## What you are asked to do
Set down, exactly as written, every line from the one containing "- Background thread priority adjustment" through the end of the listing.

## The data
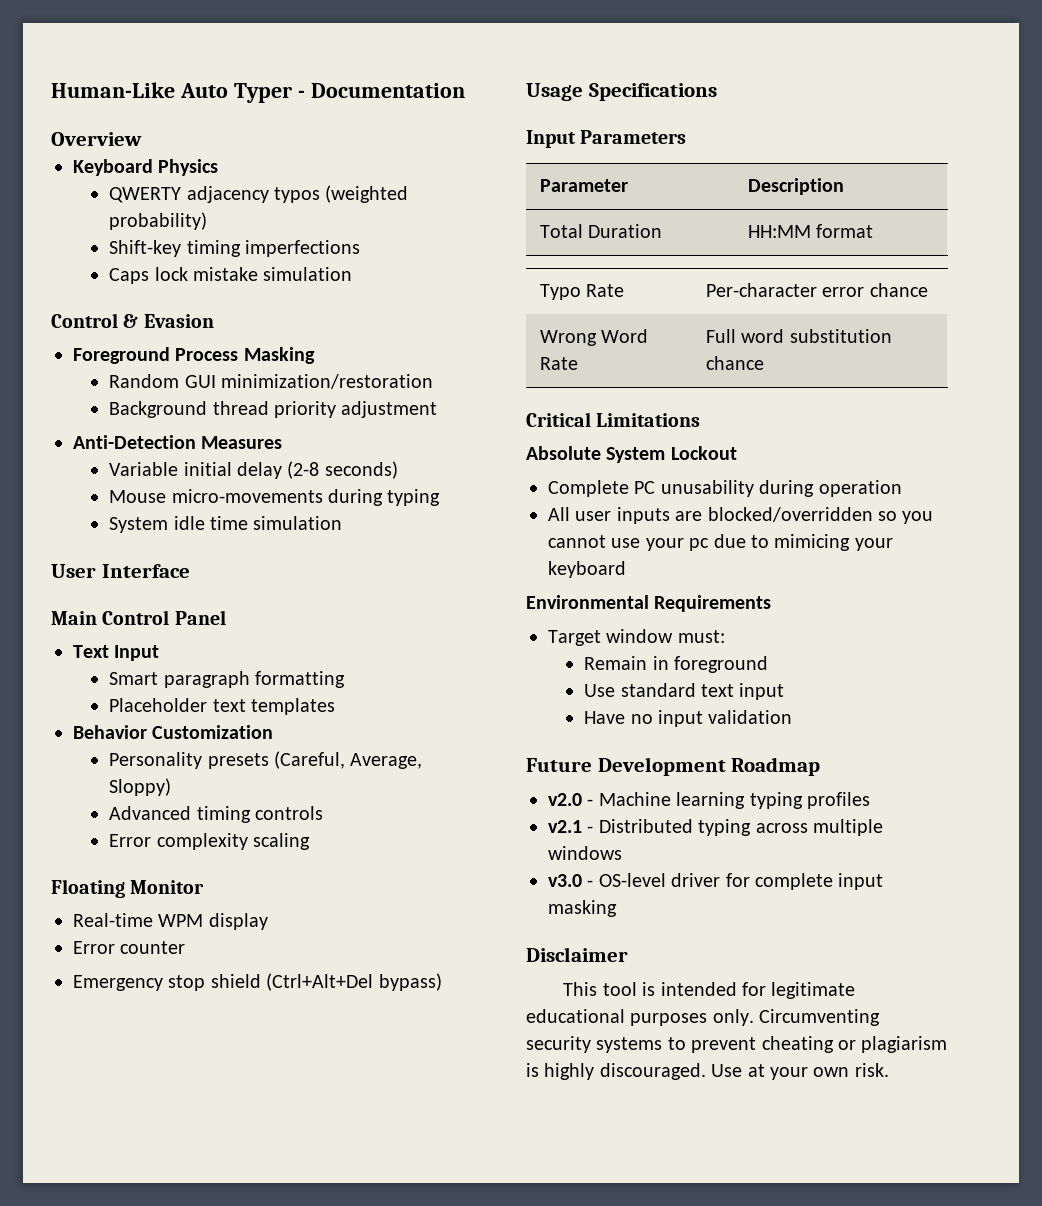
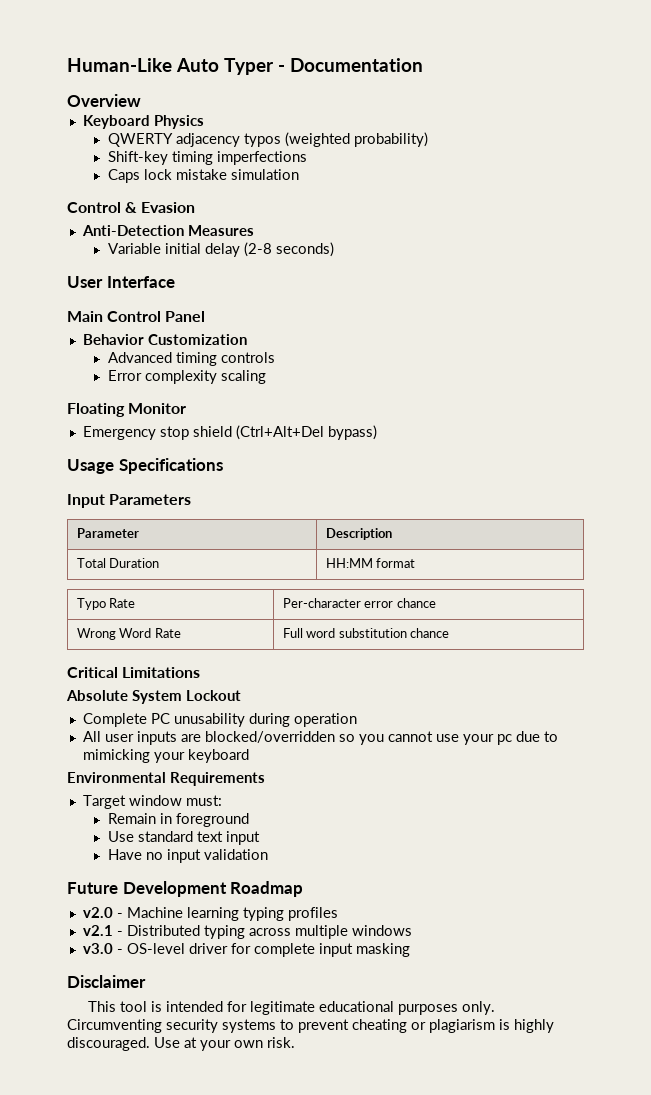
- Foreground Process Masking
- Random GUI minimization/restoration
- Background thread priority adjustment
- Mouse micro-movements during typing
- System idle time simulation
- Text Input
- Smart paragraph formatting
- Placeholder text templates
  Behavior Customization
- Personality presets (Careful, Average, Sloppy)
- Real-time WPM display
- Error counter
- All user inputs are blocked/overridden so you cannot use your pc due to mimicing your keyboard
+ All user inputs are blocked/overridden so you cannot use your pc due to mimicking your keyboard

## Completed task
- Background thread priority adjustment
- Mouse micro-movements during typing
- System idle time simulation
- Text Input
- Smart paragraph formatting
- Placeholder text templates
  Behavior Customization
- Personality presets (Careful, Average, Sloppy)
- Real-time WPM display
- Error counter
- All user inputs are blocked/overridden so you cannot use your pc due to mimicing your keyboard
+ All user inputs are blocked/overridden so you cannot use your pc due to mimicking your keyboard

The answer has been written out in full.